Cette performance témoigne de la confiance des investisseurs régionaux et internationaux dans la capacité des pays de l’UEMOA à lever des fonds, malgré un contexte économique mondial marqué par des tensions et une volatilité accrue.
Cependant, si la mobilisation globale apparaît solide, certains observateurs soulignent que la situation n’est pas homogène au sein de l’Union. En particulier, le Niger se trouve confronté à de sérieux problèmes financiers, liés à la gestion et à la maturité de certains de ses titres. Selon ces analystes, la maturité de plusieurs émissions est jugée catastrophique, car elle expose le pays à des risques de refinancement élevés et à une pression accrue sur ses finances publiques.

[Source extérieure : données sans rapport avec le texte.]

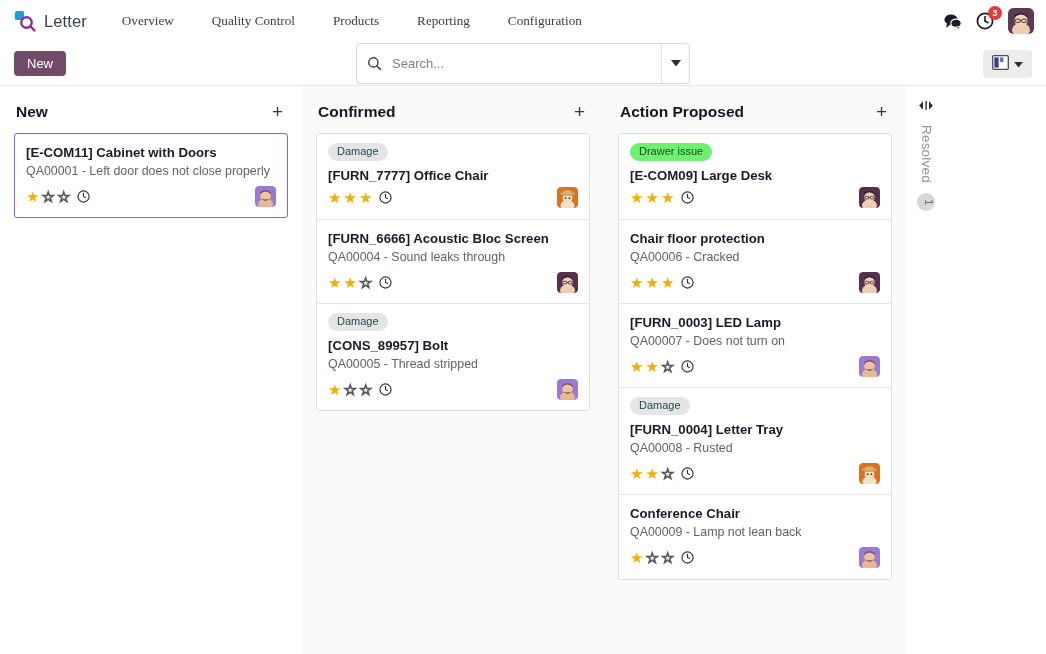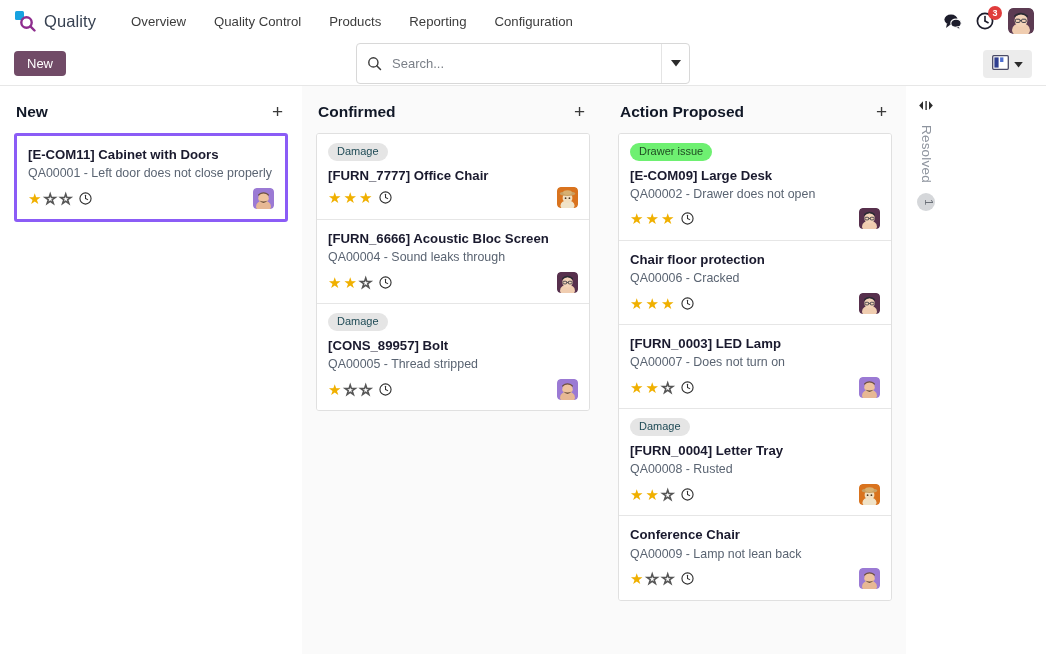--- a/index.html
+++ b/index.html
@@ -29,21 +29,21 @@
     gap: 8px;
     margin-right: 22px;
   }
   .brand-icon { width: 22px; height: 22px; position: relative; display: block; }
   .brand-name {
     font-size: 16.5px;
     color: #374151;
     font-weight: 400;
     letter-spacing: .1px;
   }
-  .nav-menu { display: flex; align-items: center; gap: 2px; }
+  .nav-menu { display: flex; align-items: center; gap: 12px; font-family: Liberation Serif, serif; }
   .nav-item {
     padding: 4px 13px;
     font-size: 13.2px;
     color: #3c3c3c;
     cursor: pointer;
     white-space: nowrap;
     border-radius: 3px;
   }
   .nav-right {
     position: absolute;
@@ -202,21 +202,21 @@
   }
   .kcard {
     background: #ffffff;
     padding: 9px 11px 9px 11px;
     cursor: pointer;
     position: relative;
     border-bottom: 1px solid #e6e6e6;
   }
   .kcard:last-child { border-bottom: none; }
   .kcard.standalone {
-    border: 3px solid #8b5cf6;
+    border: 1px solid #8b5cf6;
     border-radius: 3px;
     margin-bottom: 0;
   }
 
   .tag {
     display: inline-block;
     border-radius: 10px;
     font-size: 11px;
     padding: 2px 9px 3px 9px;
     margin-bottom: 5px;
@@ -294,21 +294,21 @@
 
 <div class="navbar">
   <div class="brand">
     <span class="brand-icon">
       <svg width="22" height="22" viewBox="0 0 22 22">
         <rect x="1" y="1" width="9" height="9" rx="1.5" fill="#17a2e0"></rect>
         <circle cx="12.5" cy="12.5" r="5.2" fill="none" stroke="#8e2d8e" stroke-width="2.4"></circle>
         <line x1="16.4" y1="16.4" x2="20.5" y2="20.5" stroke="#8e2d8e" stroke-width="2.4" stroke-linecap="round"></line>
       </svg>
     </span>
-    <span class="brand-name">Quality</span>
+    <span class="brand-name">Letter</span>
   </div>
   <div class="nav-menu">
     <div class="nav-item">Overview</div>
     <div class="nav-item">Quality Control</div>
     <div class="nav-item">Products</div>
     <div class="nav-item">Reporting</div>
     <div class="nav-item">Configuration</div>
   </div>
 
   <div class="nav-right">
@@ -525,21 +525,20 @@
     <div class="col-head">
       <span class="col-title">Action Proposed</span>
       <span class="col-plus">+</span>
     </div>
 
     <div class="card-stack">
 
       <div class="kcard">
         <span class="tag green">Drawer issue</span>
         <div class="card-title">[E-COM09] Large Desk</div>
-        <div class="card-sub">QA00002 - Drawer does not open</div>
         <div class="card-foot">
           <div class="foot-left">
             <span class="stars">
               <span class="star on">★</span>
               <span class="star on">★</span>
               <span class="star on">★</span>
             </span>
             <span class="clock-ico">
               <svg width="13" height="13" viewBox="0 0 14 14">
                 <circle cx="7" cy="7" r="6" fill="none" stroke="#2f2f2f" stroke-width="1.2"></circle>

Cette fragilité contraste avec la relative stabilité observée dans d’autres pays de l’UEMOA, qui parviennent à mieux étaler leurs échéances et à diversifier leurs instruments de dette.
La mobilisation de 11 859 milliards FCFA en 2025 confirme l’importance stratégique du marché régional des titres publics pour le financement des économies de l’UEMOA. Toutefois, les difficultés rencontrées par certains États, notamment le Niger, rappellent la nécessité d’une gestion prudente et d’une planification rigoureuse des maturités.
Pour les investisseurs, ces disparités constituent un signal d’alerte : si la zone dans son ensemble reste attractive, la soutenabilité de la dette de certains pays pourrait fragiliser la confiance et peser sur les conditions de financement futures.
Néanmoins, pour ces mêmes observateurs et analystes, l’année 2025 restera marquée par une mobilisation exceptionnelle sur le marché des titres publics de l’UEMOA. Ils estiment que derrière ce succès collectif, des inquiétudes demeurent quant à la capacité de certains États à honorer leurs engagements. Pour eux, le cas du Niger illustre les défis auxquels la région doit faire face : concilier la nécessité de financer le développement avec une gestion rigoureuse de la dette, afin de préserver la stabilité financière et la crédibilité de l’ensemble de l’Union.